I made the case that our civilisation has been going downhill since 1970 and that there is nothing to look forward to.
If you have a pertinent response I’m all ears. I don’t think there is one.
mike the post was about Mr Rudds language and how it does not seem to mean anything to him.
I had an amusing afternoon where I had lunch with someone and had a long and interesting conversation. He ended up saying that Woodstock was the high point, with all that peace and love and that it was all downhill after that. Then I went with a walk with a good friend immediately after the lunch and, unprompted he said “Of course Woodstock showed how there was no hope. As all the radicalism of the 1960s was parlayed into a bit of celebrity rock and roll”. I felt a lot more sympathy with the latter assertion than the former one.
yes
Why do you call it a civilisation? Australian aborigines are far more civilised than non-aboriginal society. By comparison we are barbarians.
A bit of celebrity rock and roll was the peak. Good image of the soullessness I am talking about. How pathetic: after Woodstock there was nowhere to go.
Those baby boomers had had the best upbringing of any generation of humans. They then spent their adulthood in the most prosperous society that ever existed and their political muscle in the representative democracies is going to ensure them an old age of unprecedented comfort. Après moi le deluge!
Just consider the social indicators and the coming environmental collapse. What a f-up.
Actually if you were born in 1954, you grew up in a time of expanding expectations but reached adulthood in 1975, pretty much exactly when the party ended.
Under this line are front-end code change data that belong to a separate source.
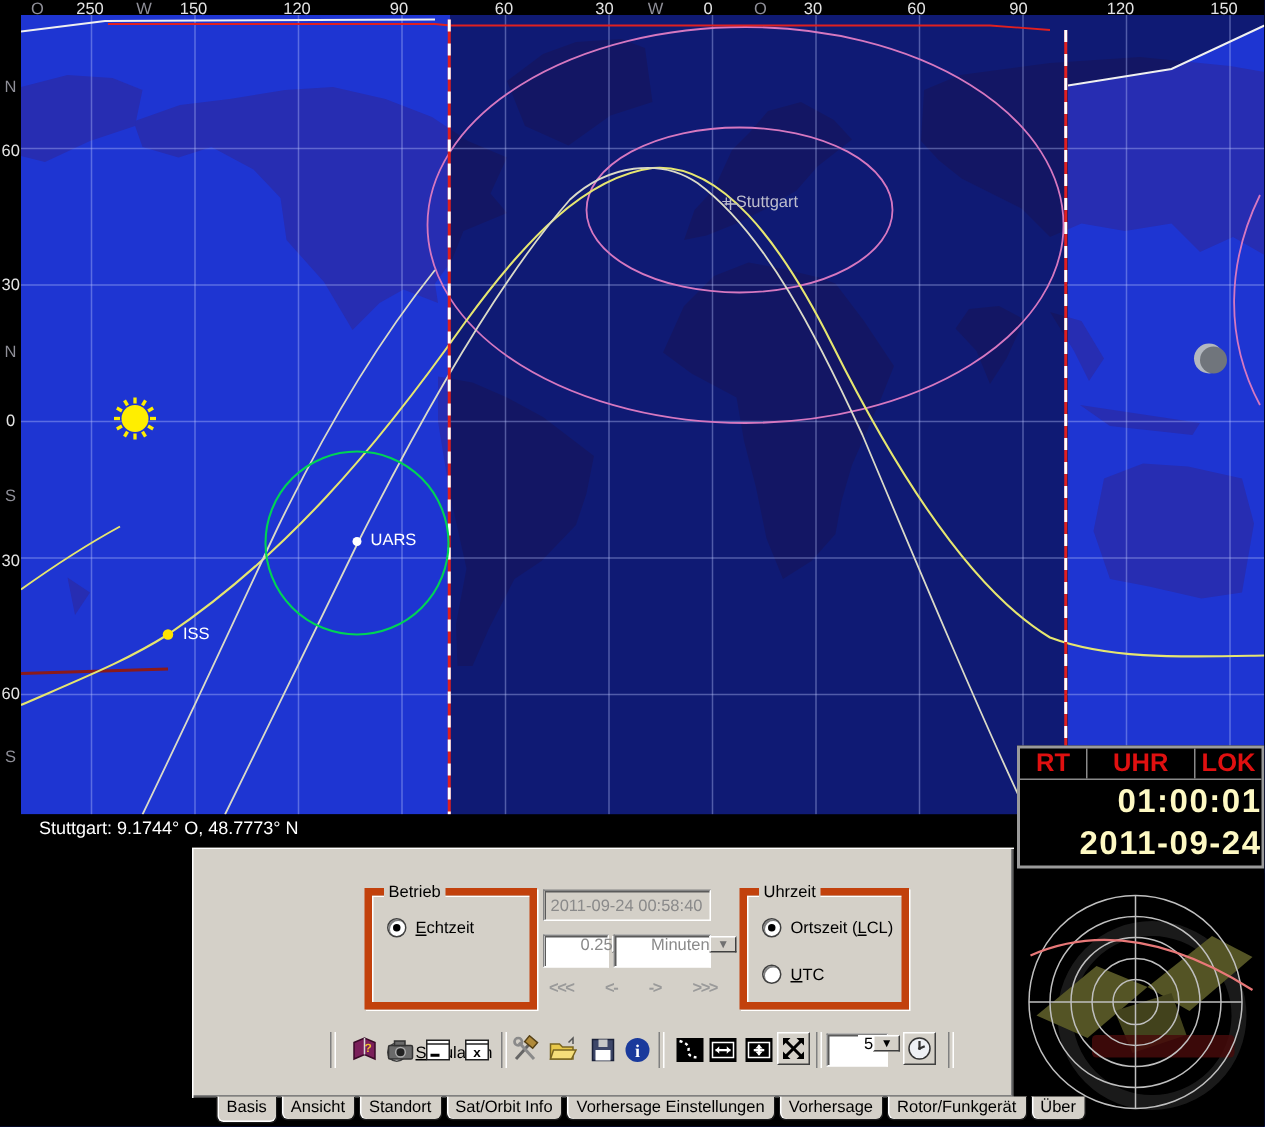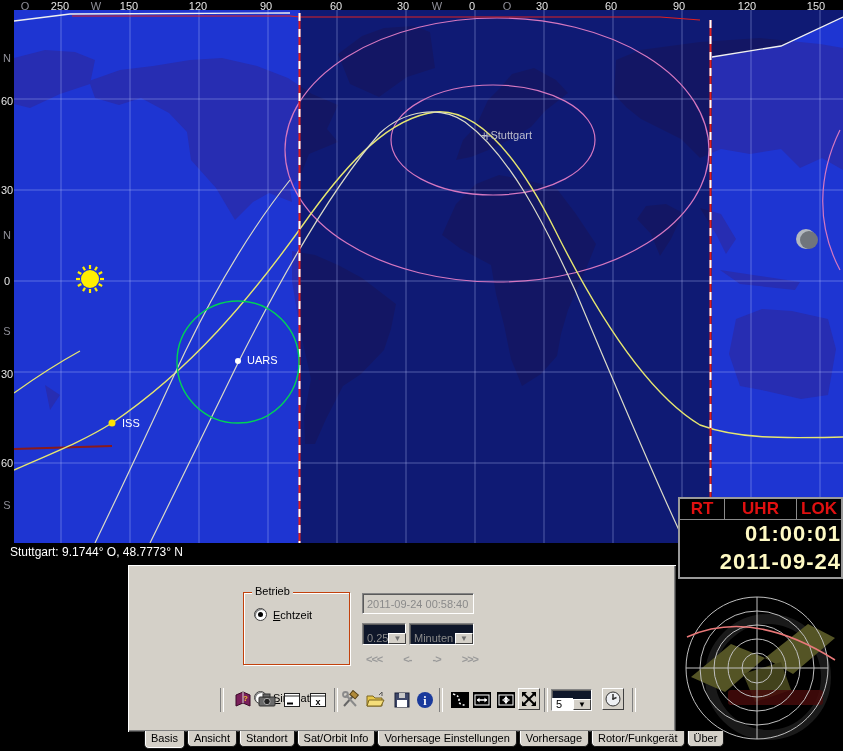"Stuttgart: 9.1744° O, 48.7773° N" #status-bar { left: 10px -> 26px }
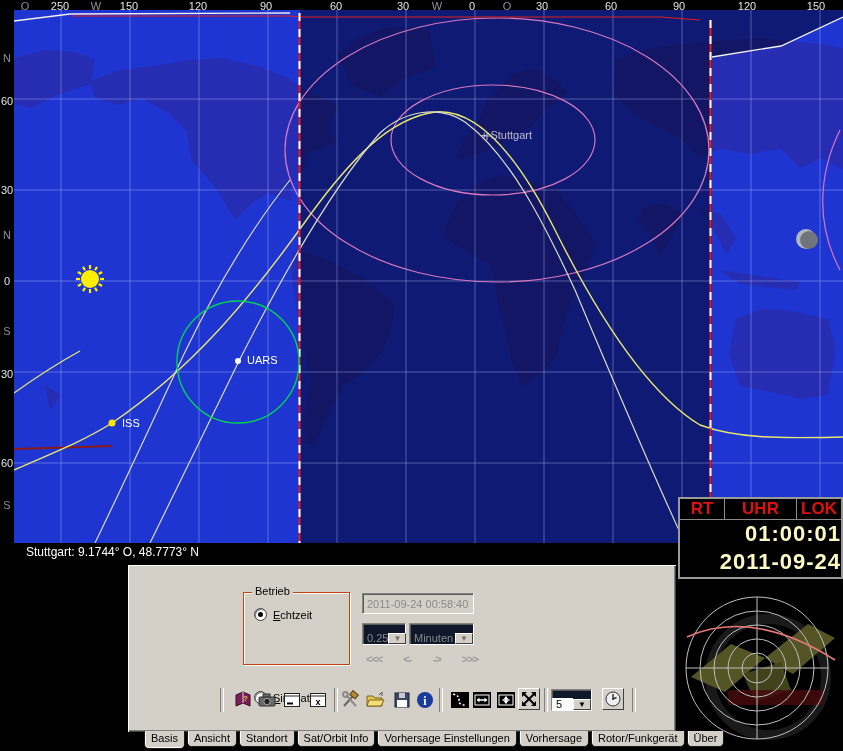"Betrieb" .gb { border: 1px solid #c2410c -> 5px solid #c2410c }
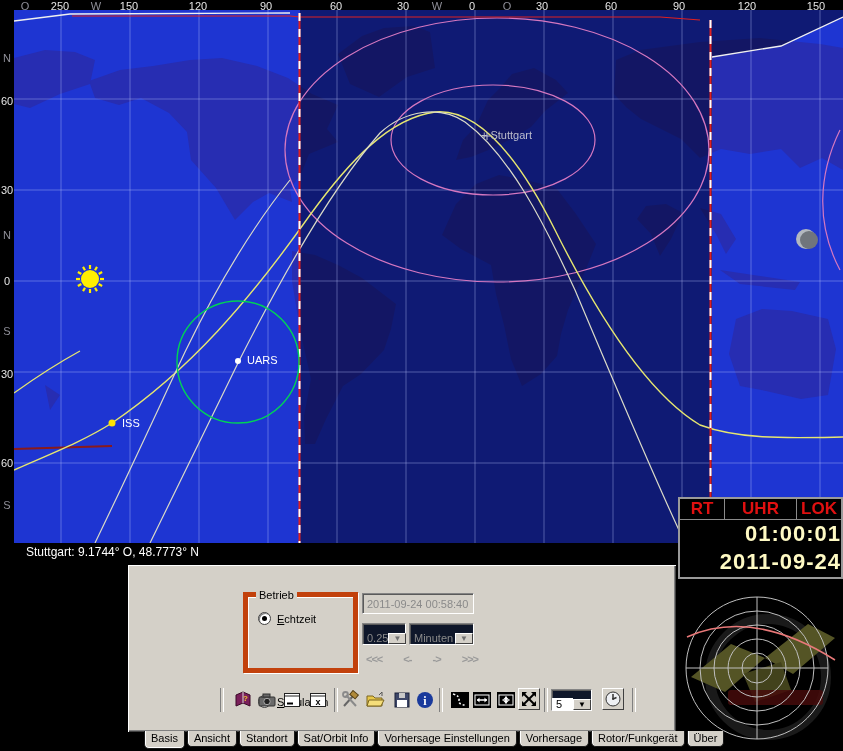"Uhrzeit" div.gb { html: none -> <div> <span>Uhrzeit</span> <div> <span></span> <span><span>Ortszeit (</span><span>L</span><span>CL)</span></span> </div> <div> <span></span> <span><span></span><span>U</span><span>TC</span></span> </div> </div> }
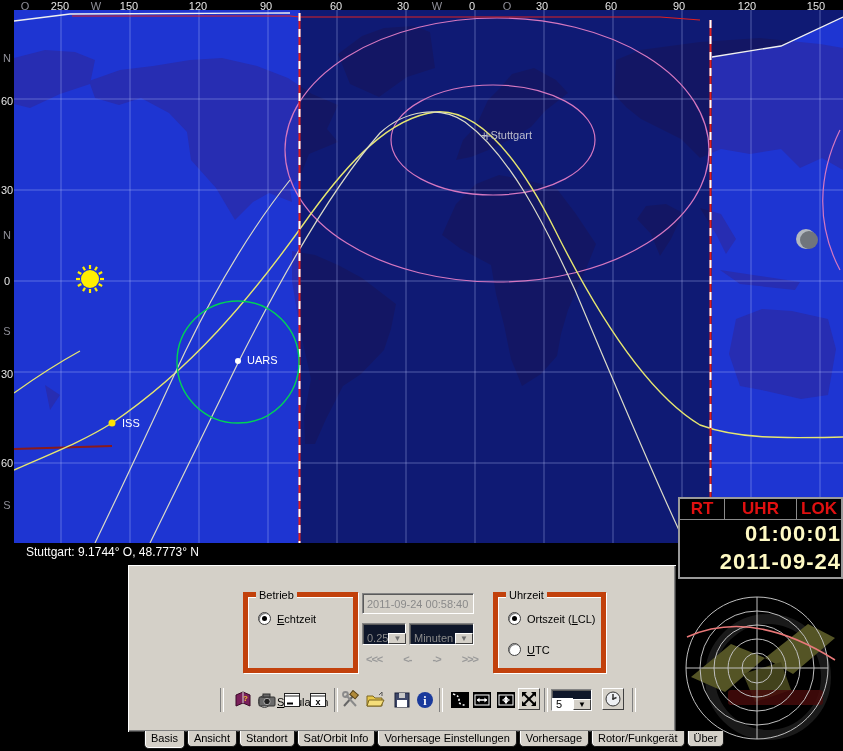"0.25" .combo { align-items: flex-end -> flex-start; background: #0f172a -> #ffffff; padding-left: none -> 20px }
And its been paradise postponed ever since.
The Catholics used to have a doctrine called “Limbo”, now officially abandoned. The concept still lingers on in Troppo, hence my being in that place for over 24 hours. (It’s now called “awaiting moderation”).
hammy sorry , re limbo we are putting togethr a john r walker website, it was almost there and… it crashed… and we had not done a backup :-)
I wasn’t defining a word, Hammy. I’d have called it The Decline of the West but Japan is about the most severe case.
Which reminds me that I forgot to mention what the modern “Spengler” calls demographic suicide. I wonder that Abe bothers to gee up the economy. Surely they’d have enough capital just to party on till they die out. Well, maybe he thinks nationalism will reverse the loss of confidence.